═══ Records to use ═══

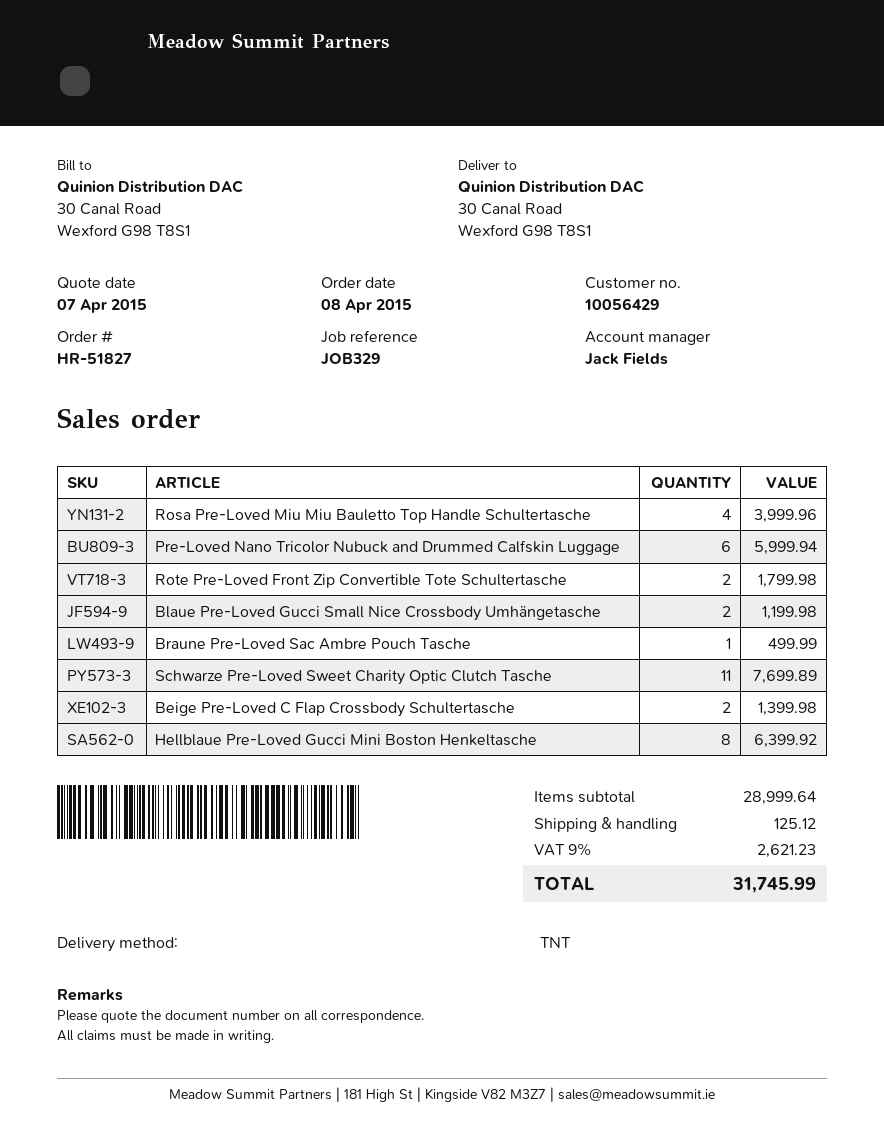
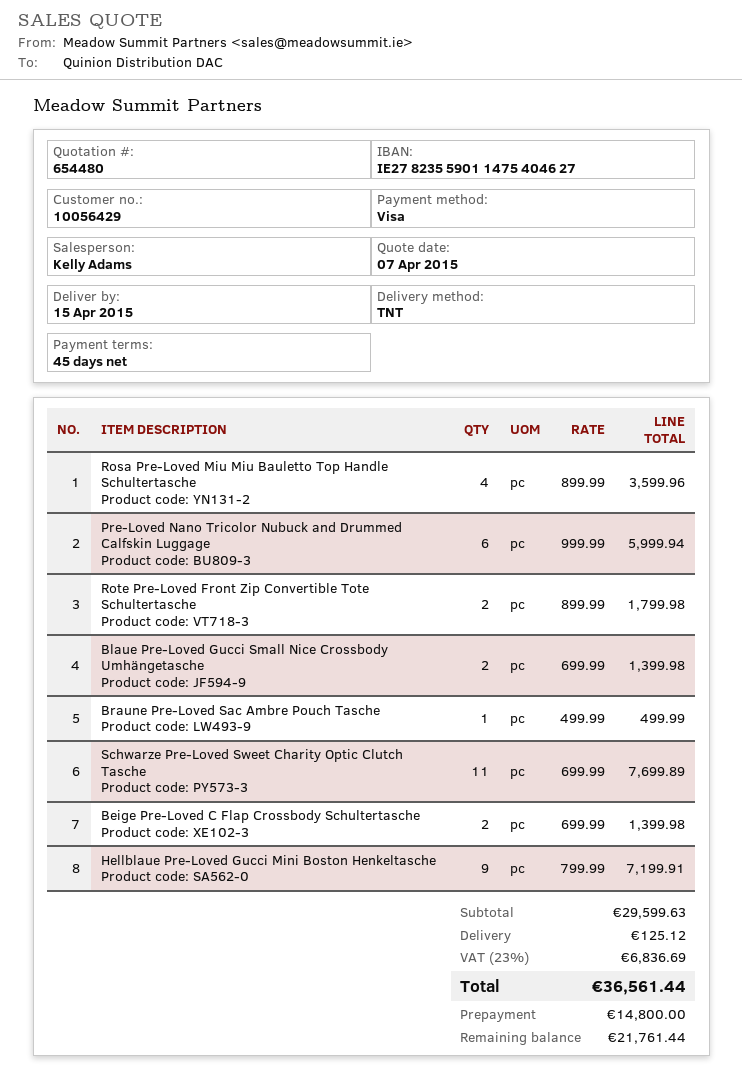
sales rep: Jack Fields -> Kelly Adams
Rosa Pre-Loved Miu Miu Bauletto Top Handle Schultertasche: 4 for 3999.96 -> 4 for 3599.96
Blaue Pre-Loved Gucci Small Nice Crossbody Umhängetasche: 2 for 1199.98 -> 2 for 1399.98
Hellblaue Pre-Loved Gucci Mini Boston Henkeltasche: 8 for 6399.92 -> 9 for 7199.91
subtotal: 28999.64 -> 29599.63
tax: 9% = 2621.23 -> 23% = 6836.69
total: 31745.99 -> 36561.44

═══

## Task details
Nothing but the listing, copied exactly and stripped of its images, should appear in the response.

## Expected output
sales rep: Jack Fields -> Kelly Adams
Rosa Pre-Loved Miu Miu Bauletto Top Handle Schultertasche: 4 for 3999.96 -> 4 for 3599.96
Blaue Pre-Loved Gucci Small Nice Crossbody Umhängetasche: 2 for 1199.98 -> 2 for 1399.98
Hellblaue Pre-Loved Gucci Mini Boston Henkeltasche: 8 for 6399.92 -> 9 for 7199.91
subtotal: 28999.64 -> 29599.63
tax: 9% = 2621.23 -> 23% = 6836.69
total: 31745.99 -> 36561.44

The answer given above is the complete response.